Chronique / Monsieur et madame confinés
La plume qui caresse ou qui pique sans tabou, c’est celle d’Isabelle Falconnier, qui s’intéresse à tout ce qui vous intéresse. La vie, l’amour, la mort, les people, le menu de ce soir.
Le 11 avril, c’est l’ex-Miss France Iris Mittenaere qui fond en larmes en direct sur les réseaux sociaux parce qu’elle vient de se disputer avec son chéri Dieglo El Glaoui. Quelques jours plus tard, c’est le chanteur Raphaël qui se fait enguirlander par sa femme et mère de ses enfants Mélanie Thierry qui lui lance: «Je dois faire à bouffer, moi!» alors qu’il squatte la cuisine pour pousser la chansonnette en live sur Facebook.
Si les people, rois du glamour et de l’amour-toujours déballent leurs disputes de couple en public, c’est que l’heure est grave. Pour eux mais, plus important, pour tous les couples confinés dans leurs appartements depuis un mois. C’est qu’on ne s’est pas méfié. On a été pris par surprise, le 16 mars, un vrai coup bas.
Au début, on croit que c’est le week-end tous les jours, chouette. Et puis non, c’est plutôt comme la retraite tous les jours: on a des choses à faire, mais moins. Surtout, le bureau désormais zone interdite, on doit les faire depuis la maison. Du coup, le territoire domestique, habituellement celui des retrouvailles du soir et des week-end festifs ou paresseux, devient celui de tout le temps et de toutes les activités, professionnelles, personnelles et domestiques mêlées dans un complet désordre: repas, travail derrière l’écran, réunions professionnelles en ligne, discussion avec les copines, séances de cinéma, ménage, pauses pipi.
Dans la vraie vie, chacun a son travail, ses habitudes, ses collègues, sa machine à café. Mais là, quand il râle, c’est pour ma pomme. Quand j’ai envie de parler, il n’y a que lui pour écouter. Quand je suis de mauvaise humeur, pas de collègues pour l’atténuer. Si je laisse trainer ma tasse à café au bureau, c’est mon affaire. Si je laisse trainer ma tasse à café à la maison, c’est désormais un défaut coupable. Avant, c’était clair: à lui les poubelles, à moi la lessive. Maintenant qu’on peut tous deux tout faire, on se chamaille en tentant d’en faire moins encore.

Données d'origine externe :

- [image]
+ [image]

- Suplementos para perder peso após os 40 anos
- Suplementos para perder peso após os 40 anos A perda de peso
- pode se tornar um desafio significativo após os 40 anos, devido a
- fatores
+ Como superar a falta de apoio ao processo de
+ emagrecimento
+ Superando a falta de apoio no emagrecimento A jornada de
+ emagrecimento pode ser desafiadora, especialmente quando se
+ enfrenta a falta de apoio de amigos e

Et puisqu’on ne se quitte plus, fini le plaisir de se retrouver. Puisque l’autre est toujours disponible, évanoui, l’espace pour se désirer. Adieu la libido, bonjour la camaraderie de la colocation.
C’est une bonne leçon. C’est bien fait pour nous: on pense que le couple, c’est un truc aussi évident que deux et deux font quatre. On imagine que cela va de soi, le couple. Qu’il suffit de poser deux noms sur la même boîte aux lettres et que c’est fait, on est un couple. Or, ça se bichonne, un couple, se chouchoute, se dorlotte, se manie avec tact, douceur, sensualité et compréhension.

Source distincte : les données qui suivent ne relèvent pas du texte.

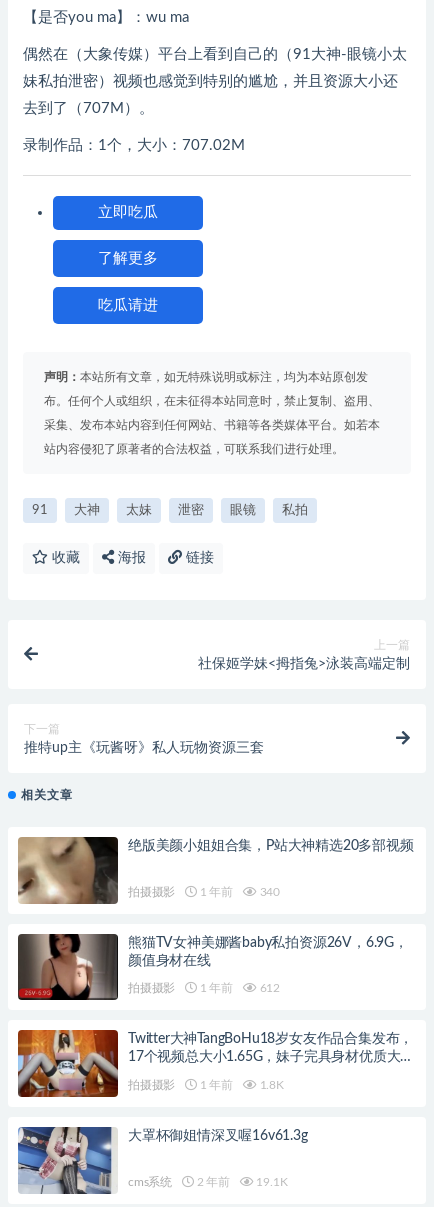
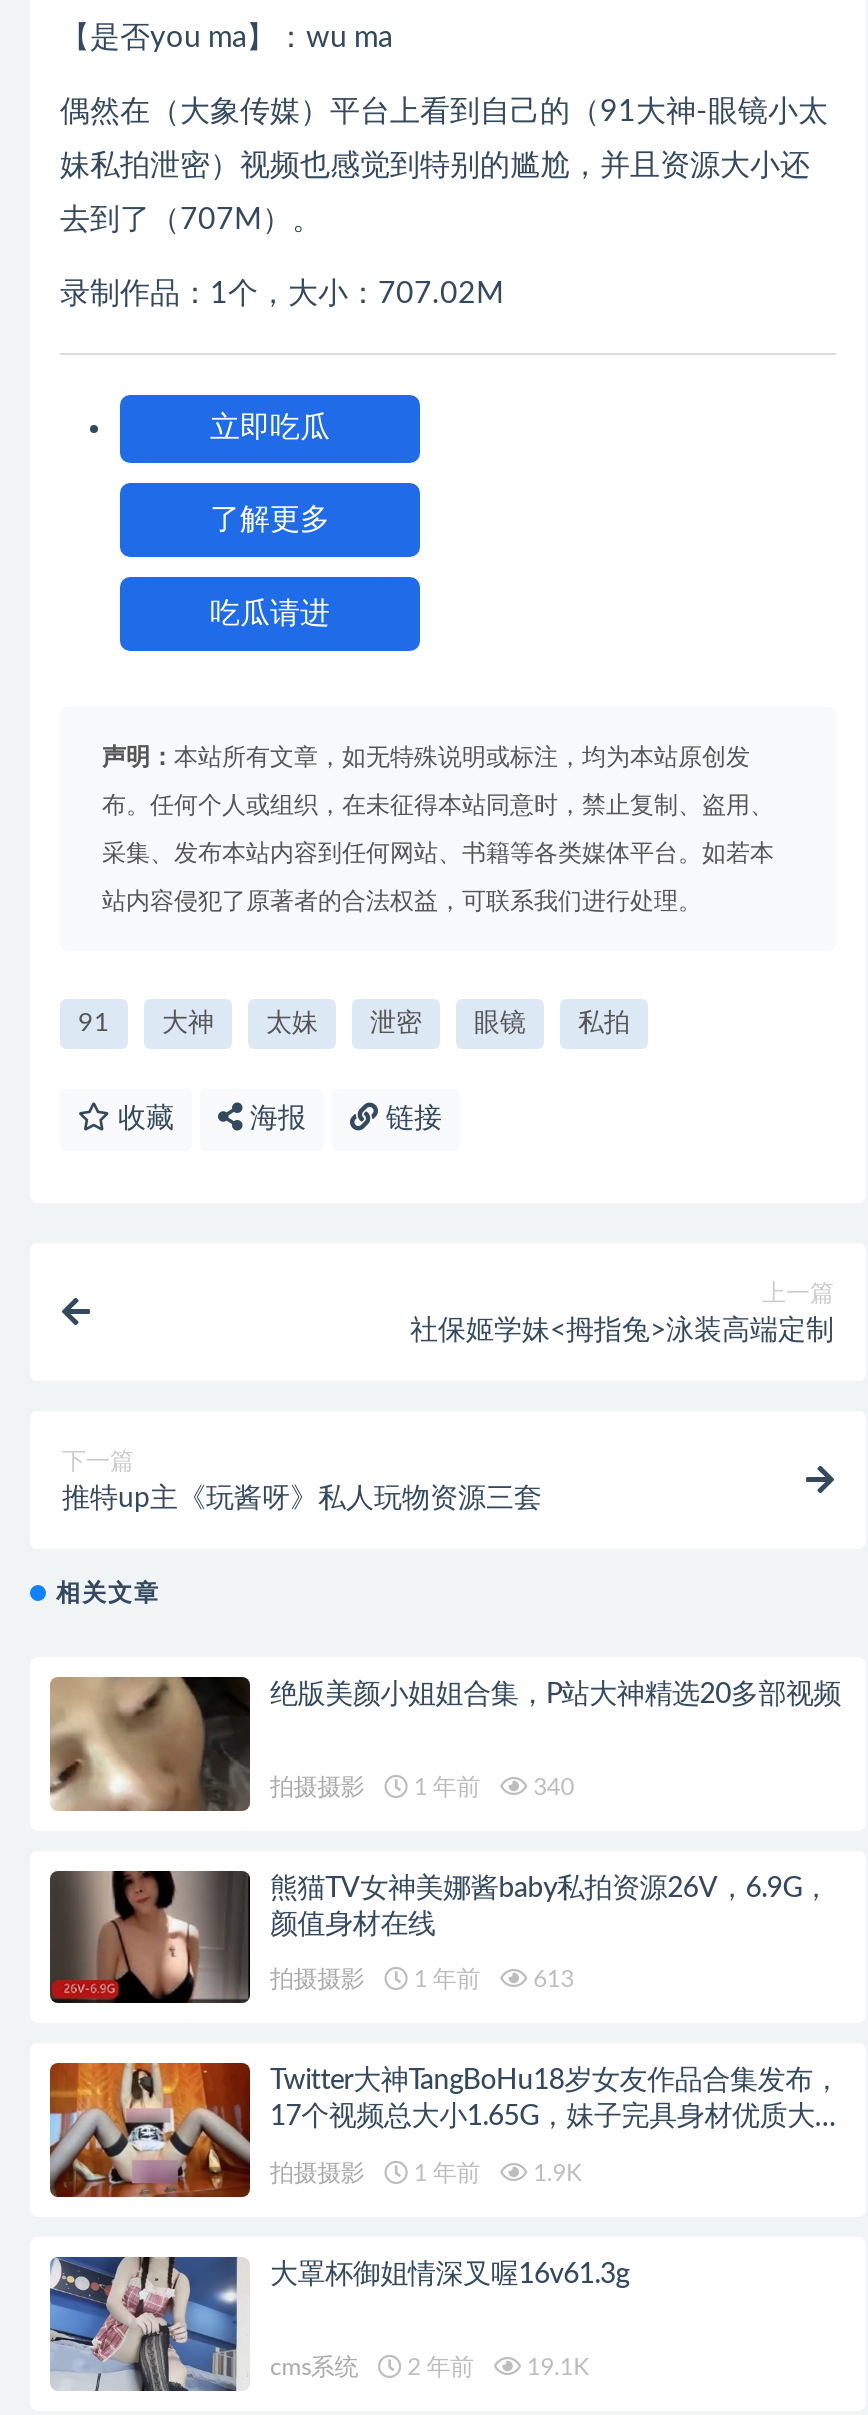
- 拍摄摄影 1 年前 612
+ 拍摄摄影 1 年前 613

- 拍摄摄影 1 年前 1.8K
+ 拍摄摄影 1 年前 1.9K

Peut-être qu’effrayés, désormais prévenus du piège, les couples sortis cahin-caha du confinement voteront dès qu’ils en auront l’occasion pour repousser au maximum l’âge de la retraite. Ou alors, mieux, ils reprendront tout depuis le début, se rappelleront qu’être en couple ne veut pas dire prendre l’autre pour son passe-nerfs (pardon, mon chéri), sa boniche, son homme à tout faire, son pote de régiment ou son collègue. Ils se souviendront que l’amour est enfant de bohème, et le plus beau cadeau que la vie leur a fait, un jour, et pour toujours, peut-être. Autrement dit: chabadabadacorona.